The Dallas Morning News published my Letter to the Editor Sunday about “Obamacare” and the Republic efforts to destroy it without having a viable replacement plan. You can read my full letter below or find it included on the Dallas Morning News site along with other letters from people who are concerned about the future of healthcare.

Republicans, end the charade

Republicans in Congress keep saying they have to keep their promise to the American people. In every election since 2010, many people have made it clear that they hated Obamacare.

Now, without a viable plan to repeal and replace it, the leaders have to keep trying, because they promised. But people now see that their insurance coverage is in jeopardy, and they overwhelmingly don’t want Congress to proceed with their repeal-and-replace efforts.

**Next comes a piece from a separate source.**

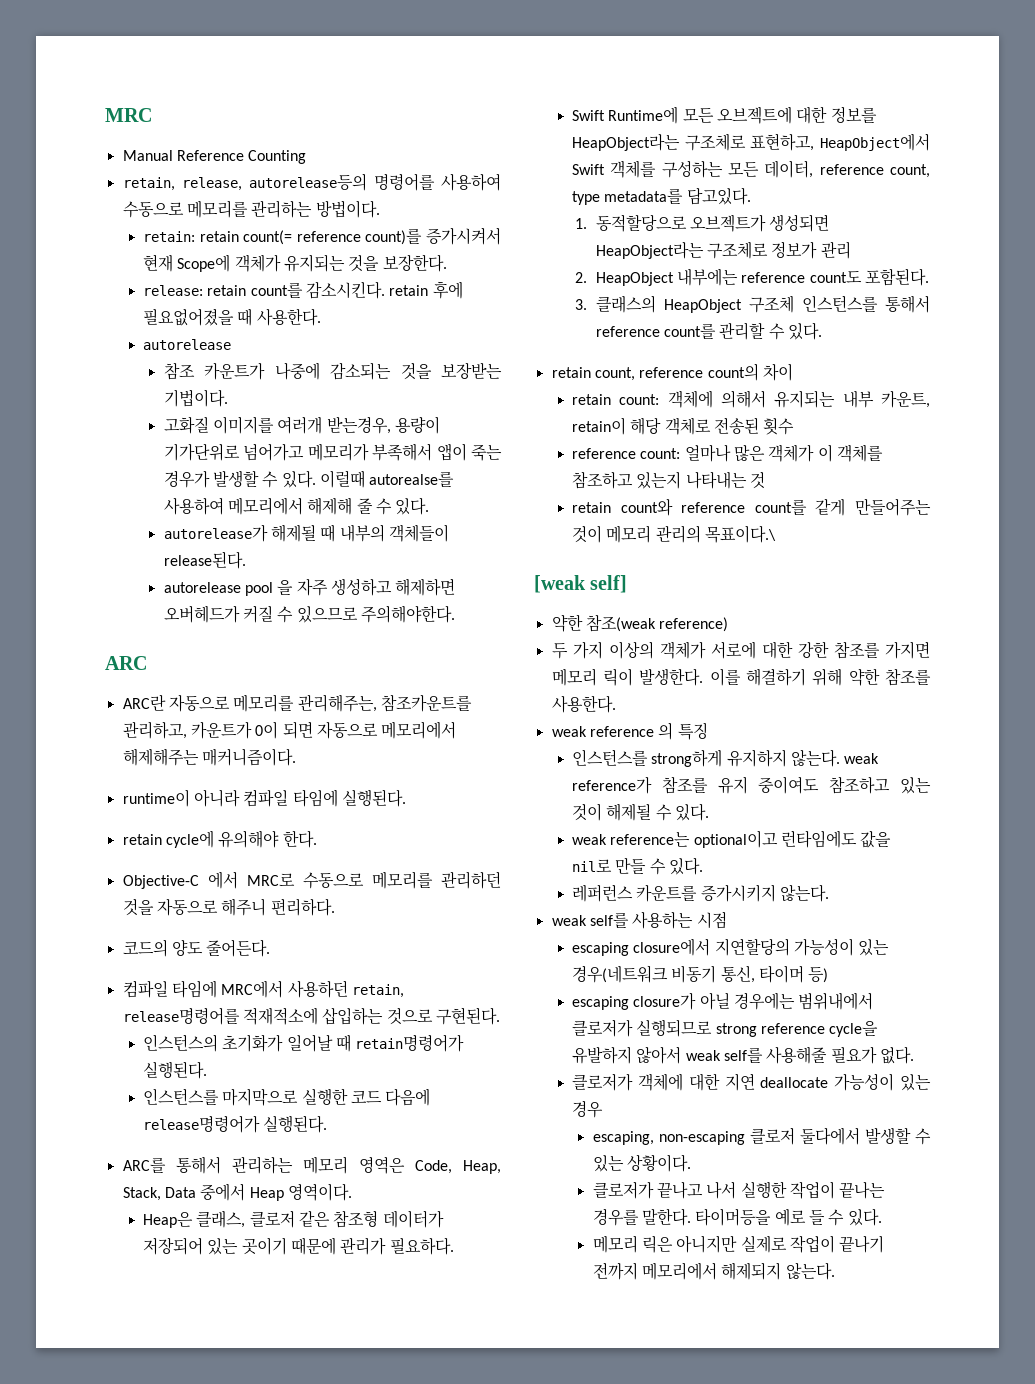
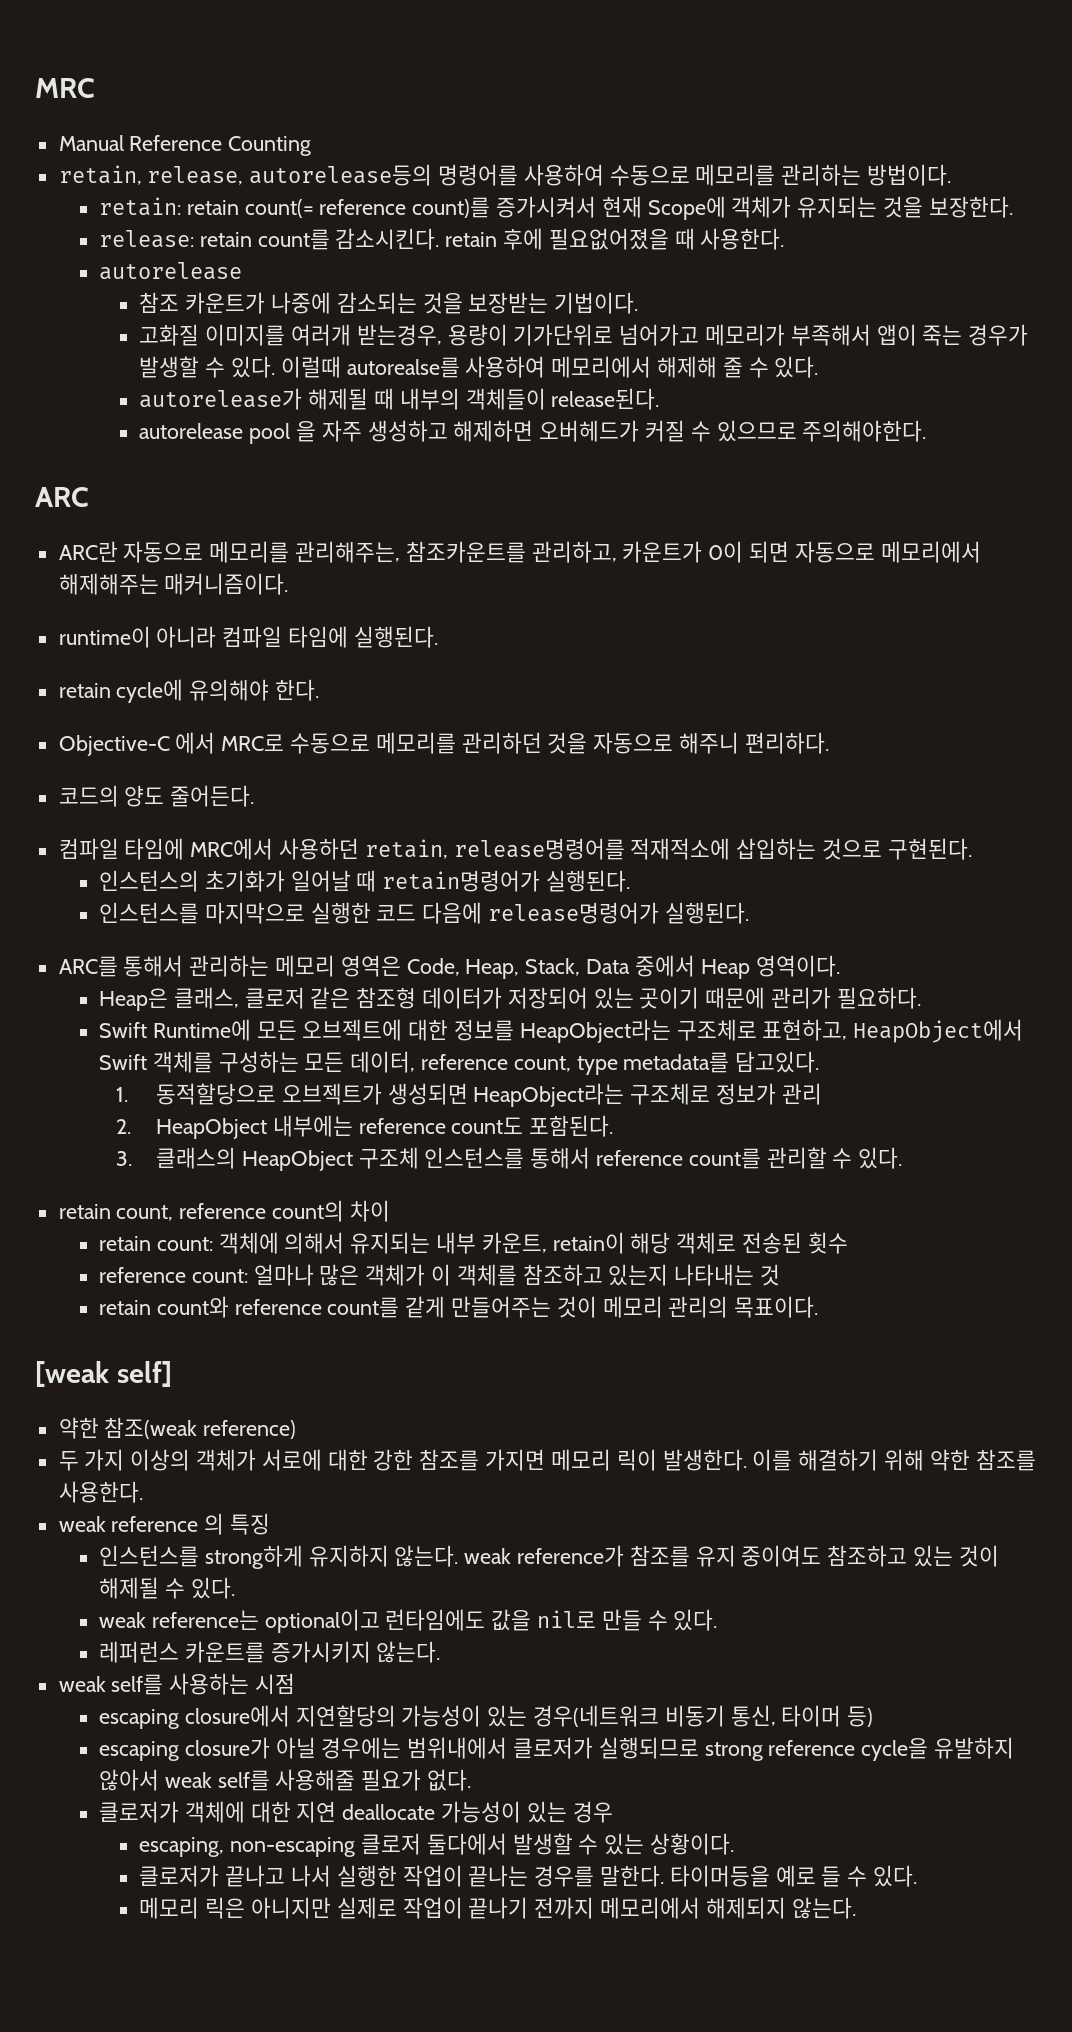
[705,525,777,543] 목표이다.\ -> [734,1296,819,1318] 목표이다.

So, why did people think all along that Obamacare was such a bad thing? Maybe because their leaders in Congress have been telling them so ever since 2010? Was the whole campaign against the Affordable Care Act just politics all along? Tie the name Obama to it, and tell voters it was awful, repeatedly, because that somehow makes it true.

Now that voters have seen the truth, and realize that they rely on the insurance coverage they’ve had since Obamacare began, it’s time for Republicans in Congress to drop the charade. Let’s work on making our current system better.

But stop saying that Obamacare is not working. Its only problems now are being created by the politicians who desperately want it to fail so their deceptions won’t be revealed.

Jan McDowell, Carrollton

    • jmcdowell says:

      In the many states, like Texas, that haven’t expanded Medicaid, that would be a great place to start.

      Also, my understanding is that several steps have been taken by the Trump administration to deliberately undermine the ACA’s functionality. Like cutting off the advertising for open enrollment, and stoking uncertainty about payments of the subsidies for low-income people. That pushes insurance companies to back out, since they are unsure that they’ll receive payment from their insureds. Voila…the ACA is imploding.

      I certainly think the government should be able to negotiate the prices for prescription drugs, just as other insurers do. I think there are many solid proposals from people who have studied healthcare finance, and legislators should take the time to understand those. Decisions should come from ideas designed to improve the system, not to win elections.

  1. Steven O. spurger says:

    Jan McDowell would sure make a smarter and more empathetic replacement to Kenny Marchant in US District 24. Marchant to me seems he’s only in Congress for the cash.